The concentration of the aggregates in the soaked brain samples is low and probably close to the situation in vivo where low levels of aggregate-induced toxicity of long times lead to the development of disease. This means that sensitive assays are needed to measure the toxicity in these samples. Our highly sensitive membrane permeabilization assay was not sensitive enough to detect changes produced by the soaked brain samples. Therefore, we used an inflammatory assay but this assay still did not have a sufficient dynamic range to allow us to perform immunodepletions to establish if the inflammatory response was caused by Aβ or α-synuclein aggregates, although changes in the inflammatory response correlated with changes in the α-synuclein aggregates. A more sensitive inflammatory assay would be needed to make these experiments feasible. In addition, it would be beneficial to develop sensitive toxicity assays for neurons that work at the low levels of aggregates present in these samples and explore if differences in the α-synuclein aggregate heterogeneity or toxicity correlate with patient symptoms or pathology.
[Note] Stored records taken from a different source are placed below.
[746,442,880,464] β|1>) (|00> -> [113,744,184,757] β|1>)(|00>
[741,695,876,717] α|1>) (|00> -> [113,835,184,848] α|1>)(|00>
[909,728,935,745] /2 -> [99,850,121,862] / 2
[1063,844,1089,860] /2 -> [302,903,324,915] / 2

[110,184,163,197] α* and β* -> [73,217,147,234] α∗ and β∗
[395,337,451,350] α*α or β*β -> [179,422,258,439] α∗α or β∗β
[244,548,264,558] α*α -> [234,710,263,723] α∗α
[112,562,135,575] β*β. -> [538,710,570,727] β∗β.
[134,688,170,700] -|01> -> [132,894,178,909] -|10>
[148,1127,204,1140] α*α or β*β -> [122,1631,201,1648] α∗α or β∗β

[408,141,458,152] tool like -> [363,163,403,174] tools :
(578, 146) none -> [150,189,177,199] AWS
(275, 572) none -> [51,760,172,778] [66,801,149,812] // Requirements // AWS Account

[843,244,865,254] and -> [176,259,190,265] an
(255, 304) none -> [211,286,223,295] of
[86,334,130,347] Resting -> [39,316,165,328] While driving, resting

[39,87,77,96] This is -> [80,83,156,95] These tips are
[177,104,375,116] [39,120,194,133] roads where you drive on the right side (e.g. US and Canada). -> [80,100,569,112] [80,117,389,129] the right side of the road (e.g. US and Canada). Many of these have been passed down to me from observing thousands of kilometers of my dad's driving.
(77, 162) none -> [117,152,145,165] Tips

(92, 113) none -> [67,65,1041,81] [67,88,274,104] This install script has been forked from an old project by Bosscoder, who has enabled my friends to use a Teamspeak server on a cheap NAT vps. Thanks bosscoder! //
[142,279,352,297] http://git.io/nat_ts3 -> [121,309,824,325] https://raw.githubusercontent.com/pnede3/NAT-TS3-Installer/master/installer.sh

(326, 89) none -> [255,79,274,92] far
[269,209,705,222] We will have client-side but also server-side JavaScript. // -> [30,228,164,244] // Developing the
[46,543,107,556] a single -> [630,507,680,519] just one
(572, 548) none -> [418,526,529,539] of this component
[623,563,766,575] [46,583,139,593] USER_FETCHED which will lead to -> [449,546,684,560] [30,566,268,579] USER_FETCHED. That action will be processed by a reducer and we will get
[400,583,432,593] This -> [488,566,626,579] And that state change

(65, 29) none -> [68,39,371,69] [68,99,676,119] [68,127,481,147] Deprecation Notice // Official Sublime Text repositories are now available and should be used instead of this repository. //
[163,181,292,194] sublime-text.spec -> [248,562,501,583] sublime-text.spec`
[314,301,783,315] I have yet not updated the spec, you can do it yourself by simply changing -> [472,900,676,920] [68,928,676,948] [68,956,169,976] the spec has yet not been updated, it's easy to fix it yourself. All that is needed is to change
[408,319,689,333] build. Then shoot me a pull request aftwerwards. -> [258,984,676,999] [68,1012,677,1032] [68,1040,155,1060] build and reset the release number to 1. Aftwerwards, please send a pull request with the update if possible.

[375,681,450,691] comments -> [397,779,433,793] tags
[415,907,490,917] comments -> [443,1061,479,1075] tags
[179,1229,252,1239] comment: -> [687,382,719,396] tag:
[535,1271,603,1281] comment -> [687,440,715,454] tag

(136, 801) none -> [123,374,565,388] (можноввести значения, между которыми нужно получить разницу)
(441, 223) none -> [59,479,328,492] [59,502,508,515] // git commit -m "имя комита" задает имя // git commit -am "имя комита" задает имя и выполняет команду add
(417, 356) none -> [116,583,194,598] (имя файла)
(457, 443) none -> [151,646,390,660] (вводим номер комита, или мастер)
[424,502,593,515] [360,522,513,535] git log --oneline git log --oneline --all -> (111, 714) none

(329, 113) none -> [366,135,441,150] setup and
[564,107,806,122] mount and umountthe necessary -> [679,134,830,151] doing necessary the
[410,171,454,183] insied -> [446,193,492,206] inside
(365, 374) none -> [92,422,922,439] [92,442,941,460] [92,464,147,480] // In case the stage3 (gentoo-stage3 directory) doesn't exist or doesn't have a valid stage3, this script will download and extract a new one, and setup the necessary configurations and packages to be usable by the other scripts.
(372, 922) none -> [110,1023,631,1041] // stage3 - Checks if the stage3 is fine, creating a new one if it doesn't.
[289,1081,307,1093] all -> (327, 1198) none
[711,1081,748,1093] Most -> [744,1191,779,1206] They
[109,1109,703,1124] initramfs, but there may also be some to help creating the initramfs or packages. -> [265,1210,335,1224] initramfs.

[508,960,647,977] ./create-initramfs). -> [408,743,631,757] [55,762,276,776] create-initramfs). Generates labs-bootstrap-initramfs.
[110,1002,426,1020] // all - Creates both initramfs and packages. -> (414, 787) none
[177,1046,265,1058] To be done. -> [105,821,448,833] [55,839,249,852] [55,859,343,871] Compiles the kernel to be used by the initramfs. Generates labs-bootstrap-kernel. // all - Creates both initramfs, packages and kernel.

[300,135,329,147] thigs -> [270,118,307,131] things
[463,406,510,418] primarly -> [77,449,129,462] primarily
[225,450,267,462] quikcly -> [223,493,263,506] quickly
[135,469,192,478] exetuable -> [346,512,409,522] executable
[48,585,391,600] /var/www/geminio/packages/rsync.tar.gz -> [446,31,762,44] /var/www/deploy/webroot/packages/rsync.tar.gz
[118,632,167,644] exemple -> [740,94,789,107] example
Based on our data, we propose that neurons have mechanisms to form and secrete larger, less toxic soluble aggregates as a route of aggregate removal, thereby preventing neurotoxicity. These mechanisms presumably fail during the development of PD, leading to the release of more small toxic aggregates as well as the formation of insoluble aggregates, Lewy bodies, in some neurons. Future work will explore the variation in the number and size of aggregates in different brain regions and be performed on a larger number of brain samples. Understanding what factors control the size and structure of the aggregates produced in the brain is clearly important to understand what cellular processes fail and lead to the development of PD, and may also be related to the patient symptoms.

In summary, we have shown that the small soluble non-fibrillar α-synuclein aggregates smaller than 200 nm in length are highly toxic species causing lipid membrane permeabilization and inflammation. Furthermore, in human post-mortem samples from the amygdala, a critical brain region where Lewy body pathology and neuroinflammation are observed in PD, the soluble aggregates are significantly smaller and more inflammatory than controls. Hence, our study provides evidence that these small soluble aggregates are the critical species driving toxicity in the PD brain.